Dass er in 19 Jahren in Mannheim kein einziges Angebot aus der Deutschen Eishockey Liga vorliegen hatte, verrät wohl mehr über das deutsche Eishockey als über die Fähigkeiten Fischöders. Als er im Frühjahr tatsächlich mit den Ice Tigers über eine Fortführung seiner Karriere in Nürnberg verhandelt hatte, sagte er sofort zu – und musste erst einmal warten. Sportdirektor André Dietzsch bezeichnete Fischöder als "Wunschtrainer", konnte sich dabei aber nicht auf die jüngste Vergangenheit bezogen haben. Denn offiziell gesprochen hatte Geschäftsführer Wolfgang Gastner nur mit Kurt Kleinendorst, der sich nicht zwischen einem zweiten Jahr in Nürnberg und einem Familienleben in Salt Lake City entscheiden konnte.
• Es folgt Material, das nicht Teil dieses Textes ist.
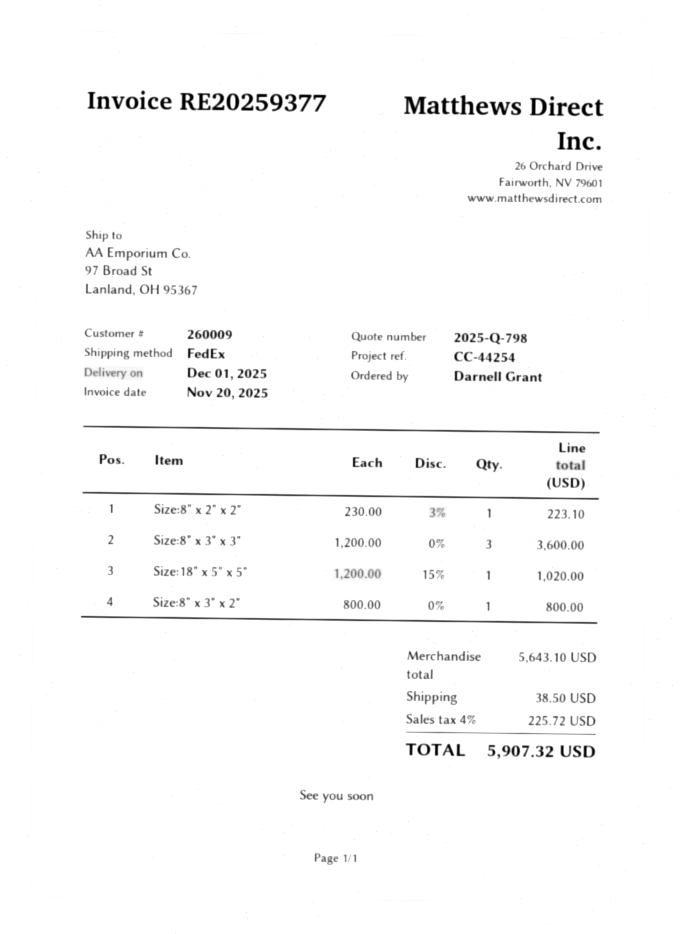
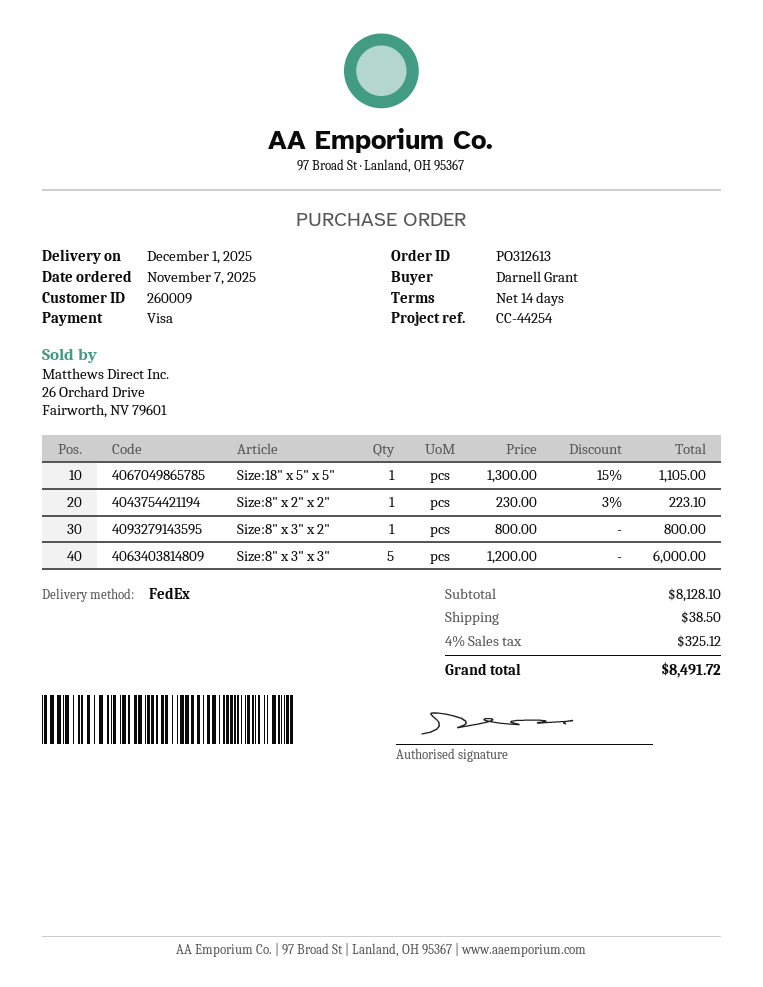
Size:8" x 3" x 3": 3 x 1200.00 = 3600.00 -> 5 x 1200.00 = 6000.00
Size:18" x 5" x 5": 1 x 1200.00 - 15% = 1020.00 -> 1 x 1300.00 - 15% = 1105.00
subtotal: 5643.10 -> 8128.10
tax: 4% = 225.72 -> 4% = 325.12
total: 5907.32 -> 8491.72

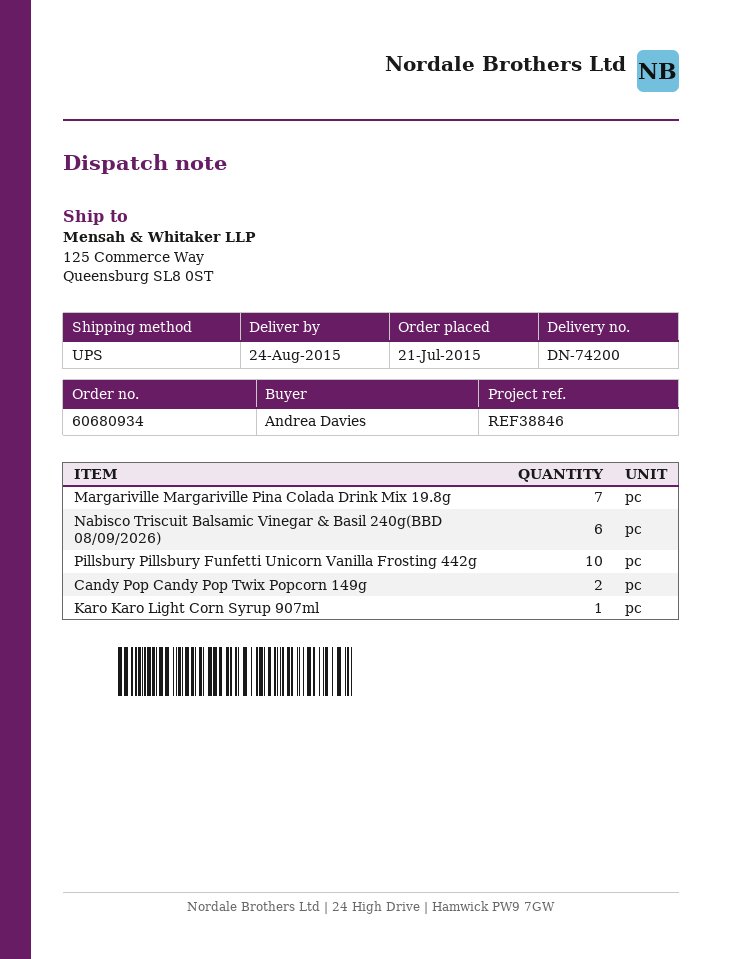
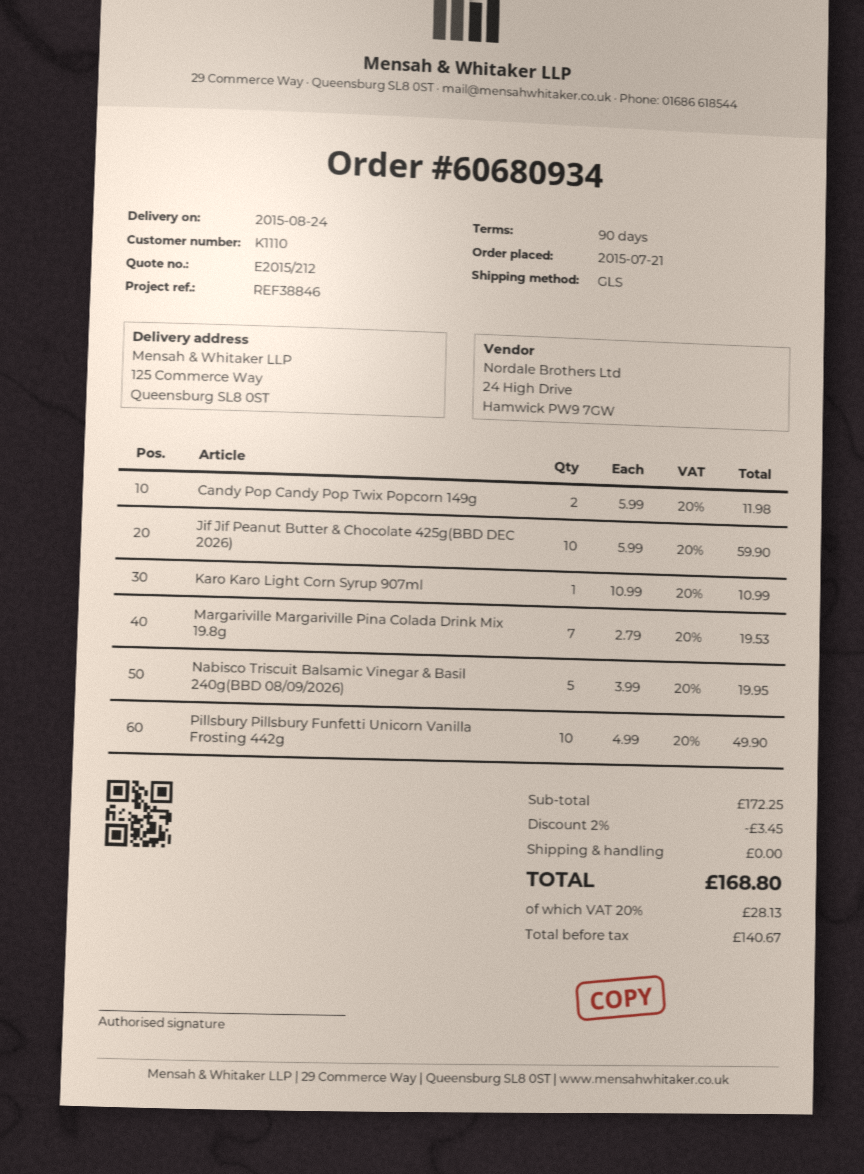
shipping method: UPS -> GLS
Nabisco Triscuit Balsamic Vinegar & Basil 240g(BBD 08/09/2026): 6 -> 5
Jif Jif Peanut Butter & Chocolate 425g(BBD DEC 2026): none -> 10

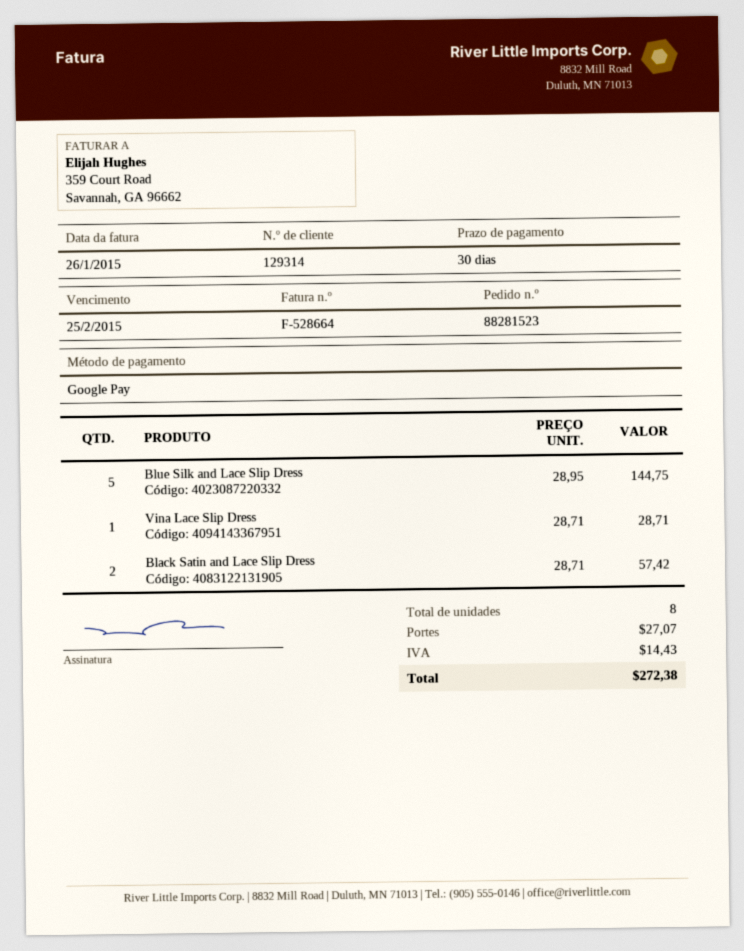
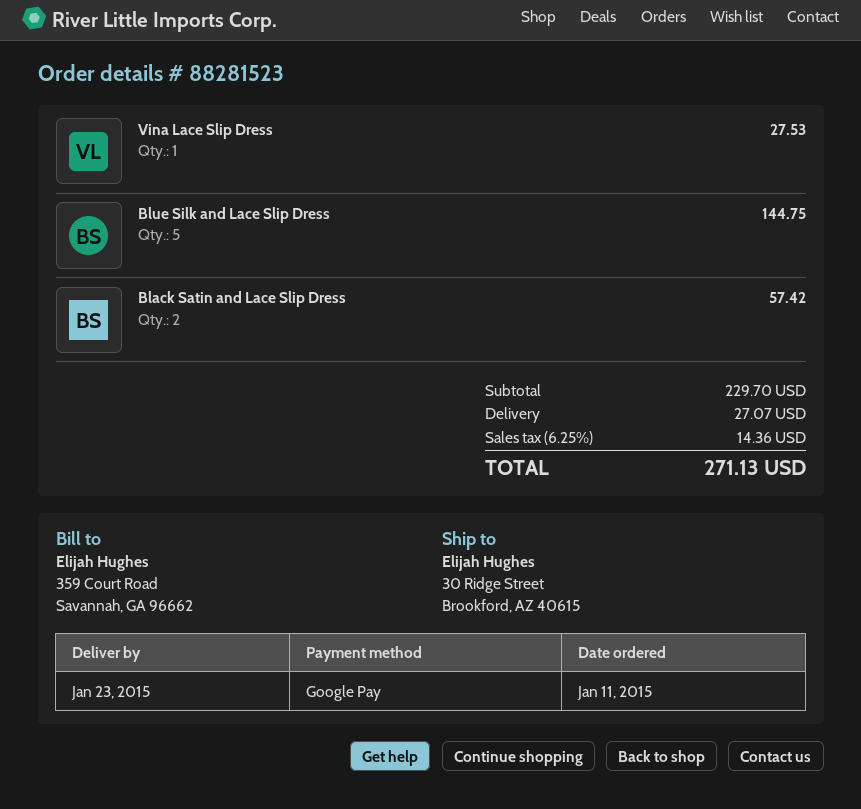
Vina Lace Slip Dress: 1 for 28.71 -> 1 for 27.53
tax: 14.43 -> 14.36
total: 272.38 -> 271.13

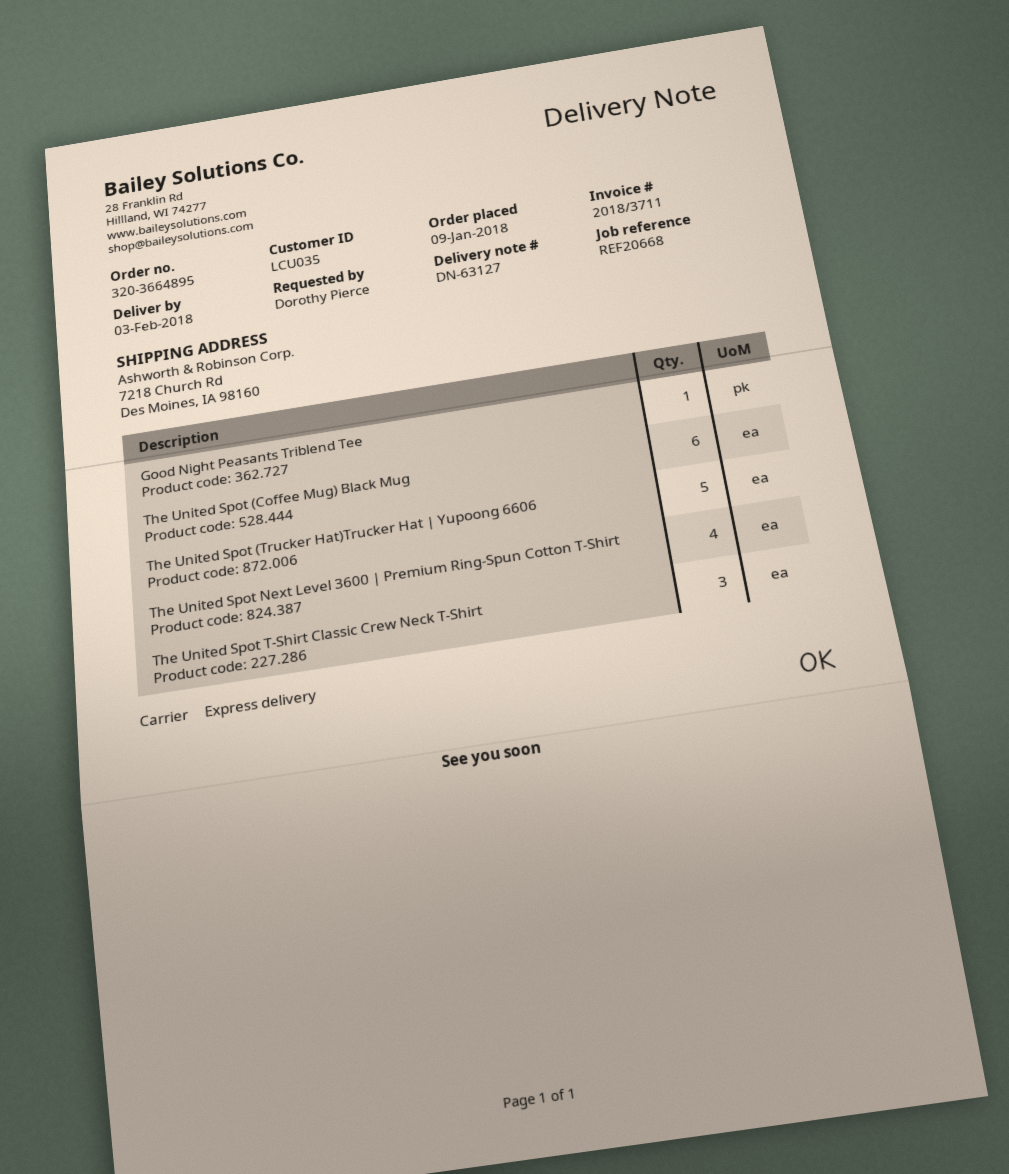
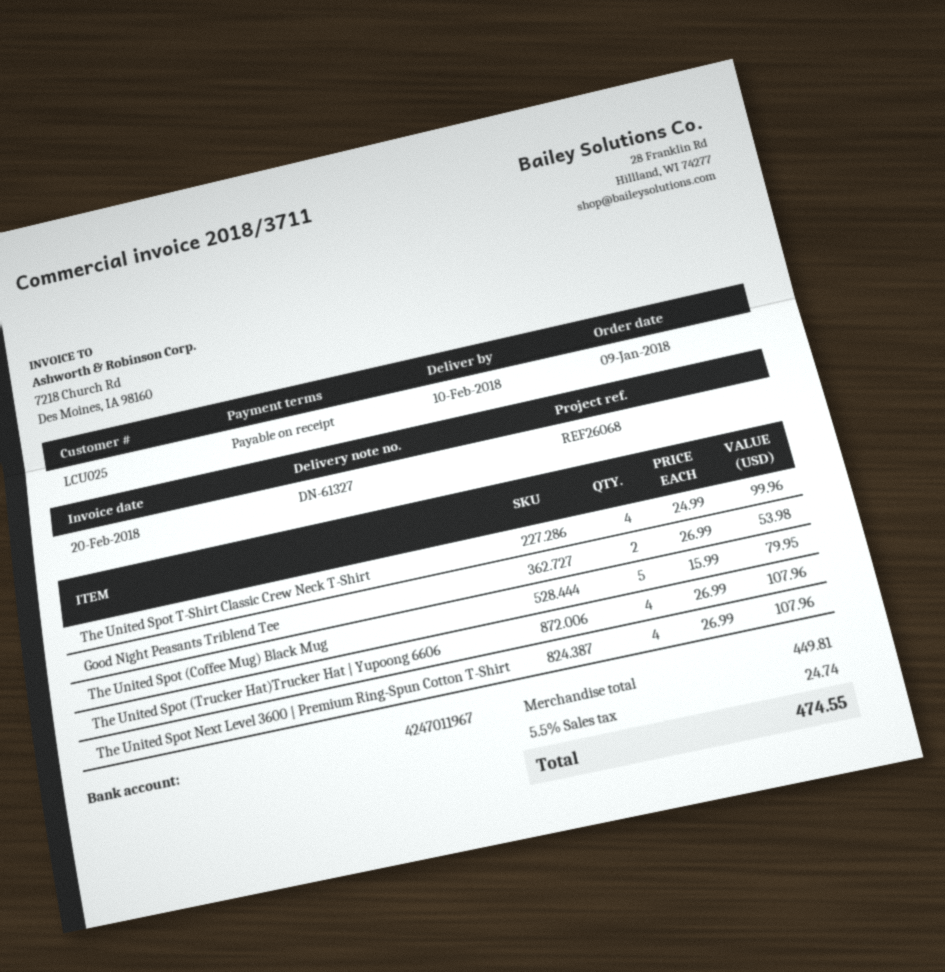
delivery note number: DN-63127 -> DN-61327
delivery date: 2018-02-03 -> 2018-02-10
customer number: LCU035 -> LCU025
reference: REF20668 -> REF26068
Good Night Peasants Triblend Tee: 1 -> 2
The United Spot (Coffee Mug) Black Mug: 6 -> 5
The United Spot (Trucker Hat)Trucker Hat | Yupoong 6606: 5 -> 4
The United Spot T-Shirt Classic Crew Neck T-Shirt: 3 -> 4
Abschied von den Ice Tigers: Kleinendorst kommt nicht zurück


Ultimaten wurden gesetzt und verstrichen, während Fischöder darauf warten musste, im Alter von 48 Jahren "den nächsten, logischen Schritt" gehen zu können. Dass sein neuer Arbeitgeber Kleinendorst diese Zeit zur Entscheidung gewährte, "spricht für die Ice Tigers. Ich sehe das nicht als negativ an". So sieht das Frank Fischöder, er spricht von einer Familie, seiner neuen Familie. Und im Hintergrund meint man, seine Ehefrau und seine Tochter unter den Masken schmunzeln zu sehen.